_How to complete this task_. Your task is to print every entry below exactly as given.

_Data provided_.

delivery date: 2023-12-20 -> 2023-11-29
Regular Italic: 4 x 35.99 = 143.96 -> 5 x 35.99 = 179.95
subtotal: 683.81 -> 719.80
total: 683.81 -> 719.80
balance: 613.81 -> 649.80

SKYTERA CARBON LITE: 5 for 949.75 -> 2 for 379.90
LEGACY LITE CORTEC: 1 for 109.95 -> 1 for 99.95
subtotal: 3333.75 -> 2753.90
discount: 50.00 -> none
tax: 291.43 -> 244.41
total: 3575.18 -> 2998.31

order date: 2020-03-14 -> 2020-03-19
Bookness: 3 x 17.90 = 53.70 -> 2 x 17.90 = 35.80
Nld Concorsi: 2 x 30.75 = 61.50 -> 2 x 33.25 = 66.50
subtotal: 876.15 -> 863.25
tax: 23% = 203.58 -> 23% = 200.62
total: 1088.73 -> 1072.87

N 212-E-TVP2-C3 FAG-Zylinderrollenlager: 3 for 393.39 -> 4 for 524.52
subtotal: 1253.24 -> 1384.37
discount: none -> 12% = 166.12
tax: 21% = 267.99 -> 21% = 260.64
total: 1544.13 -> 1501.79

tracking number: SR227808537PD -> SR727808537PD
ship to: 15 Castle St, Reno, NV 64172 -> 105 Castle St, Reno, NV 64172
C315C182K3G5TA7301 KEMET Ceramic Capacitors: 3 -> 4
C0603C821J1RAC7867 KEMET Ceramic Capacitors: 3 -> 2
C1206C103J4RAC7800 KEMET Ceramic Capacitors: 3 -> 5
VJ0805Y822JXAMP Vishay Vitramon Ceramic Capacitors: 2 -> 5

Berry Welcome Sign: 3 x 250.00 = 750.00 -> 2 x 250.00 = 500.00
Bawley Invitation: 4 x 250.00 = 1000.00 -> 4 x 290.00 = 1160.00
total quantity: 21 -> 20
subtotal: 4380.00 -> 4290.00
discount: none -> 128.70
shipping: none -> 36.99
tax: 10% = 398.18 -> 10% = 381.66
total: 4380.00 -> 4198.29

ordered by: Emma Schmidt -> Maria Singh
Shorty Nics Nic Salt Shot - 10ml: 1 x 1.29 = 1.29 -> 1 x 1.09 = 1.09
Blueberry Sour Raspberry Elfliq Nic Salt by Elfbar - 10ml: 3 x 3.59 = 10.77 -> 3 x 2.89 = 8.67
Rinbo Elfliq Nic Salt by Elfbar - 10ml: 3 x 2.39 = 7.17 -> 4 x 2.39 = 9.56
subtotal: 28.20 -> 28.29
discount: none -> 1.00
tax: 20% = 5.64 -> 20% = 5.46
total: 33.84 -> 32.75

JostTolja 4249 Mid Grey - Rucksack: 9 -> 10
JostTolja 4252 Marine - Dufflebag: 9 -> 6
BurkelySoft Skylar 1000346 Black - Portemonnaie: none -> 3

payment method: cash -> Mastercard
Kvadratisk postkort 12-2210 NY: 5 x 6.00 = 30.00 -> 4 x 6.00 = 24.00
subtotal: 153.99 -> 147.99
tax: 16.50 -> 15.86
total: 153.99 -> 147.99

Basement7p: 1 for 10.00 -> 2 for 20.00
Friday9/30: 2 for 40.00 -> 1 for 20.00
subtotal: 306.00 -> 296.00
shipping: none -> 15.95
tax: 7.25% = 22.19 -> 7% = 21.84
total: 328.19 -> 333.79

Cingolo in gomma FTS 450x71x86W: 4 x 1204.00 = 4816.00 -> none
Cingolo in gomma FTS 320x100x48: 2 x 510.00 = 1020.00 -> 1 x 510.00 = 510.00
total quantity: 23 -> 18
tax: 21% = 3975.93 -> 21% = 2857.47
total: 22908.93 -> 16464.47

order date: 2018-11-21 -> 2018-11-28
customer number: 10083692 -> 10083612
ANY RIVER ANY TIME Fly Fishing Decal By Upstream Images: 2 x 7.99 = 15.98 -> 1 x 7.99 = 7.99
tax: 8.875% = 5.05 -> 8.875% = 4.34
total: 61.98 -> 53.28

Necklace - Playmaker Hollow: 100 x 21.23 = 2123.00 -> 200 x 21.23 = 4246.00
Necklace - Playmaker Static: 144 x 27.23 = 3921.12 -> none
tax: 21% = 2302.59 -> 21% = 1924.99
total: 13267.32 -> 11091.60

_Response to the task_.
delivery date: 2023-12-20 -> 2023-11-29
Regular Italic: 4 x 35.99 = 143.96 -> 5 x 35.99 = 179.95
subtotal: 683.81 -> 719.80
total: 683.81 -> 719.80
balance: 613.81 -> 649.80

SKYTERA CARBON LITE: 5 for 949.75 -> 2 for 379.90
LEGACY LITE CORTEC: 1 for 109.95 -> 1 for 99.95
subtotal: 3333.75 -> 2753.90
discount: 50.00 -> none
tax: 291.43 -> 244.41
total: 3575.18 -> 2998.31

order date: 2020-03-14 -> 2020-03-19
Bookness: 3 x 17.90 = 53.70 -> 2 x 17.90 = 35.80
Nld Concorsi: 2 x 30.75 = 61.50 -> 2 x 33.25 = 66.50
subtotal: 876.15 -> 863.25
tax: 23% = 203.58 -> 23% = 200.62
total: 1088.73 -> 1072.87

N 212-E-TVP2-C3 FAG-Zylinderrollenlager: 3 for 393.39 -> 4 for 524.52
subtotal: 1253.24 -> 1384.37
discount: none -> 12% = 166.12
tax: 21% = 267.99 -> 21% = 260.64
total: 1544.13 -> 1501.79

tracking number: SR227808537PD -> SR727808537PD
ship to: 15 Castle St, Reno, NV 64172 -> 105 Castle St, Reno, NV 64172
C315C182K3G5TA7301 KEMET Ceramic Capacitors: 3 -> 4
C0603C821J1RAC7867 KEMET Ceramic Capacitors: 3 -> 2
C1206C103J4RAC7800 KEMET Ceramic Capacitors: 3 -> 5
VJ0805Y822JXAMP Vishay Vitramon Ceramic Capacitors: 2 -> 5

Berry Welcome Sign: 3 x 250.00 = 750.00 -> 2 x 250.00 = 500.00
Bawley Invitation: 4 x 250.00 = 1000.00 -> 4 x 290.00 = 1160.00
total quantity: 21 -> 20
subtotal: 4380.00 -> 4290.00
discount: none -> 128.70
shipping: none -> 36.99
tax: 10% = 398.18 -> 10% = 381.66
total: 4380.00 -> 4198.29

ordered by: Emma Schmidt -> Maria Singh
Shorty Nics Nic Salt Shot - 10ml: 1 x 1.29 = 1.29 -> 1 x 1.09 = 1.09
Blueberry Sour Raspberry Elfliq Nic Salt by Elfbar - 10ml: 3 x 3.59 = 10.77 -> 3 x 2.89 = 8.67
Rinbo Elfliq Nic Salt by Elfbar - 10ml: 3 x 2.39 = 7.17 -> 4 x 2.39 = 9.56
subtotal: 28.20 -> 28.29
discount: none -> 1.00
tax: 20% = 5.64 -> 20% = 5.46
total: 33.84 -> 32.75

JostTolja 4249 Mid Grey - Rucksack: 9 -> 10
JostTolja 4252 Marine - Dufflebag: 9 -> 6
BurkelySoft Skylar 1000346 Black - Portemonnaie: none -> 3

payment method: cash -> Mastercard
Kvadratisk postkort 12-2210 NY: 5 x 6.00 = 30.00 -> 4 x 6.00 = 24.00
subtotal: 153.99 -> 147.99
tax: 16.50 -> 15.86
total: 153.99 -> 147.99

Basement7p: 1 for 10.00 -> 2 for 20.00
Friday9/30: 2 for 40.00 -> 1 for 20.00
subtotal: 306.00 -> 296.00
shipping: none -> 15.95
tax: 7.25% = 22.19 -> 7% = 21.84
total: 328.19 -> 333.79

Cingolo in gomma FTS 450x71x86W: 4 x 1204.00 = 4816.00 -> none
Cingolo in gomma FTS 320x100x48: 2 x 510.00 = 1020.00 -> 1 x 510.00 = 510.00
total quantity: 23 -> 18
tax: 21% = 3975.93 -> 21% = 2857.47
total: 22908.93 -> 16464.47

order date: 2018-11-21 -> 2018-11-28
customer number: 10083692 -> 10083612
ANY RIVER ANY TIME Fly Fishing Decal By Upstream Images: 2 x 7.99 = 15.98 -> 1 x 7.99 = 7.99
tax: 8.875% = 5.05 -> 8.875% = 4.34
total: 61.98 -> 53.28

Necklace - Playmaker Hollow: 100 x 21.23 = 2123.00 -> 200 x 21.23 = 4246.00
Necklace - Playmaker Static: 144 x 27.23 = 3921.12 -> none
tax: 21% = 2302.59 -> 21% = 1924.99
total: 13267.32 -> 11091.60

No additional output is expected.